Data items

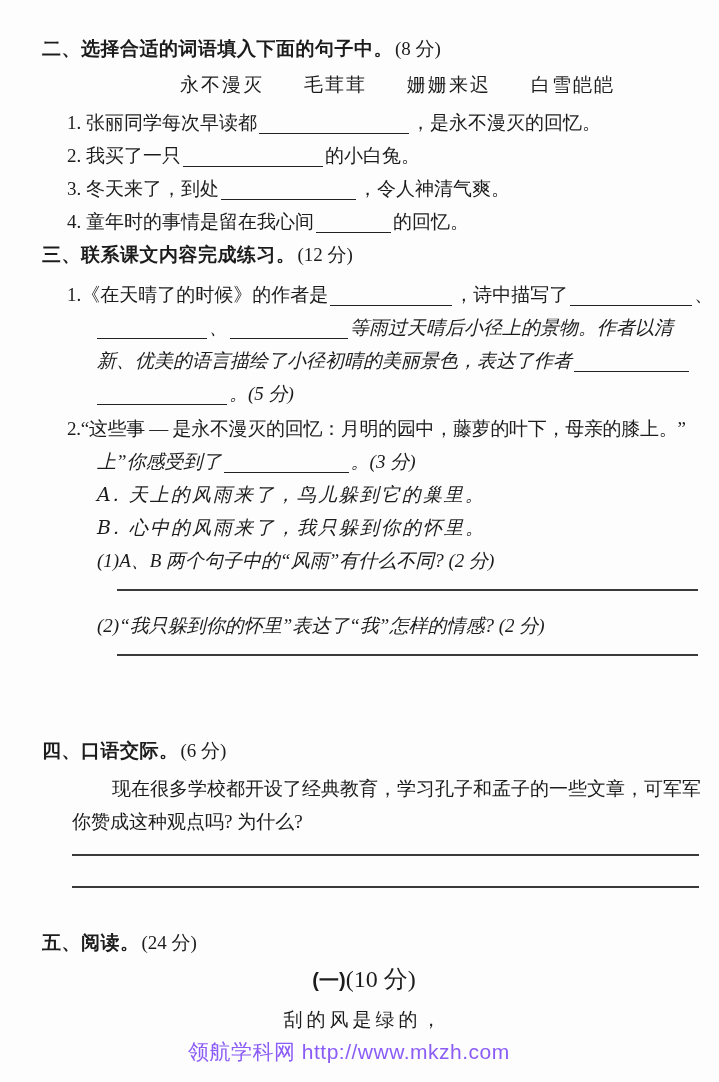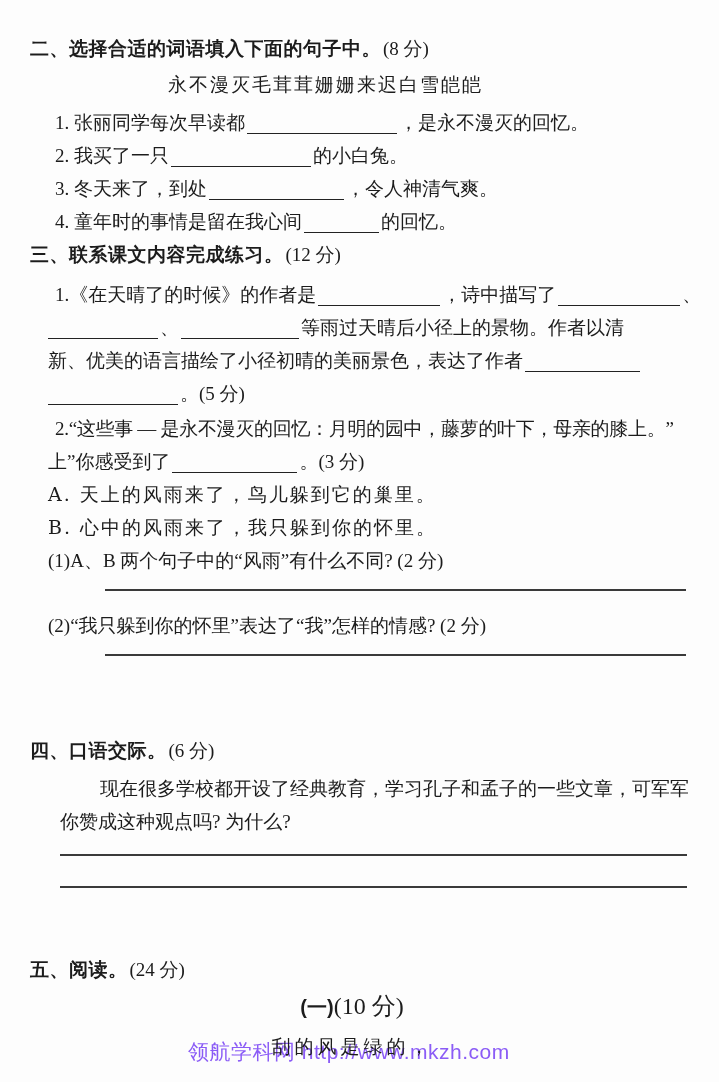--- a/index.html
+++ b/index.html
@@ -5,36 +5,36 @@
   html,body{margin:0;padding:0;}
   body{
     width:719px;height:1082px;
     background:#fdfdfd;
     color:#1c1c1c;
     font-family:"Liberation Serif", serif;
     font-size:19px;
     overflow:hidden;
   }
   .page{position:relative;width:719px;height:1082px;background:#fdfdfd;}
-  .sec{position:absolute;left:0;width:704px;z-index:1;}
+  .sec{position:absolute;left:0;width:704px;z-index:1;padding-left:12px;}
   .heading{margin-left:30px;line-height:26px;white-space:nowrap;}
   .ht{font-family:"Liberation Sans", sans-serif;font-weight:700;font-size:19px;letter-spacing:0.5px;}
   .hs{font-family:"Liberation Serif", serif;font-weight:400;font-size:19px;margin-left:2px;}
   .line{line-height:33px;white-space:nowrap;}
   .ind1{margin-left:55px;}
-  .ind2{margin-left:48px;}
+  .ind2{margin-left:85px;font-style:italic;}
   .blank{
     display:inline-block;
     border-bottom:1px solid #222;
     height:21px;
     vertical-align:-5px;
     margin:0 2px;
   }
   .kai{font-family:"DejaVu Serif", serif;letter-spacing:2px;}
-  .bank{margin-top:8px;margin-left:168px;display:flex;line-height:28px;}
+  .bank{margin-top:8px;margin-left:168px;display:flex;gap:40px;line-height:28px;}
   .items{margin-top:8px;}
   .rule{height:0;border-bottom:2px solid #3a3a3a;}
   .rule-sub{margin-left:105px;width:581px;}
   .rule-wide{margin-left:60px;width:627px;}
   .para-line{line-height:33px;margin-left:60px;white-space:nowrap;}
   .para-indent{margin-left:100px;}
   .center{text-align:center;white-space:nowrap;}
   .part-label{margin-top:10px;line-height:26px;}
   .part-bold{font-family:"Liberation Sans", sans-serif;font-weight:700;font-size:20px;}
   .part-score{font-family:"Liberation Serif", serif;font-size:24px;}
@@ -137,21 +137,21 @@
         <span>现在很多学校都开设了经典教育，学习孔子和孟子的一些文章，可军军</span>
       </div>
       <div class="para-line">
         <span>你赞成这种观点吗? 为什么?</span>
       </div>
     </div>
     <div class="rule rule-wide" style="margin-top:16px"></div>
     <div class="rule rule-wide" style="margin-top:30px"></div>
   </section>
 
-  <section class="sec" style="top:957px">
+  <section class="sec" style="top:930px">
     <div class="heading">
       <span class="ht">五、阅读。</span><span class="hs">(24 分)</span>
     </div>
     <div class="center part-label">
       <span class="part-bold">(一)</span><span class="part-score">(10 分)</span>
     </div>
     <div class="center poem poem1 kai">
       <span>刮的风是绿的，</span>
     </div>
   </section>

**Try it:**
Give every line of the records above again, exactly, and omit the pictures.

**Task response:**
--- a/index.html
+++ b/index.html
@@ -5,36 +5,36 @@
   html,body{margin:0;padding:0;}
   body{
     width:719px;height:1082px;
     background:#fdfdfd;
     color:#1c1c1c;
     font-family:"Liberation Serif", serif;
     font-size:19px;
     overflow:hidden;
   }
   .page{position:relative;width:719px;height:1082px;background:#fdfdfd;}
-  .sec{position:absolute;left:0;width:704px;z-index:1;}
+  .sec{position:absolute;left:0;width:704px;z-index:1;padding-left:12px;}
   .heading{margin-left:30px;line-height:26px;white-space:nowrap;}
   .ht{font-family:"Liberation Sans", sans-serif;font-weight:700;font-size:19px;letter-spacing:0.5px;}
   .hs{font-family:"Liberation Serif", serif;font-weight:400;font-size:19px;margin-left:2px;}
   .line{line-height:33px;white-space:nowrap;}
   .ind1{margin-left:55px;}
-  .ind2{margin-left:48px;}
+  .ind2{margin-left:85px;font-style:italic;}
   .blank{
     display:inline-block;
     border-bottom:1px solid #222;
     height:21px;
     vertical-align:-5px;
     margin:0 2px;
   }
   .kai{font-family:"DejaVu Serif", serif;letter-spacing:2px;}
-  .bank{margin-top:8px;margin-left:168px;display:flex;line-height:28px;}
+  .bank{margin-top:8px;margin-left:168px;display:flex;gap:40px;line-height:28px;}
   .items{margin-top:8px;}
   .rule{height:0;border-bottom:2px solid #3a3a3a;}
   .rule-sub{margin-left:105px;width:581px;}
   .rule-wide{margin-left:60px;width:627px;}
   .para-line{line-height:33px;margin-left:60px;white-space:nowrap;}
   .para-indent{margin-left:100px;}
   .center{text-align:center;white-space:nowrap;}
   .part-label{margin-top:10px;line-height:26px;}
   .part-bold{font-family:"Liberation Sans", sans-serif;font-weight:700;font-size:20px;}
   .part-score{font-family:"Liberation Serif", serif;font-size:24px;}
@@ -137,21 +137,21 @@
         <span>现在很多学校都开设了经典教育，学习孔子和孟子的一些文章，可军军</span>
       </div>
       <div class="para-line">
         <span>你赞成这种观点吗? 为什么?</span>
       </div>
     </div>
     <div class="rule rule-wide" style="margin-top:16px"></div>
     <div class="rule rule-wide" style="margin-top:30px"></div>
   </section>
 
-  <section class="sec" style="top:957px">
+  <section class="sec" style="top:930px">
     <div class="heading">
       <span class="ht">五、阅读。</span><span class="hs">(24 分)</span>
     </div>
     <div class="center part-label">
       <span class="part-bold">(一)</span><span class="part-score">(10 分)</span>
     </div>
     <div class="center poem poem1 kai">
       <span>刮的风是绿的，</span>
     </div>
   </section>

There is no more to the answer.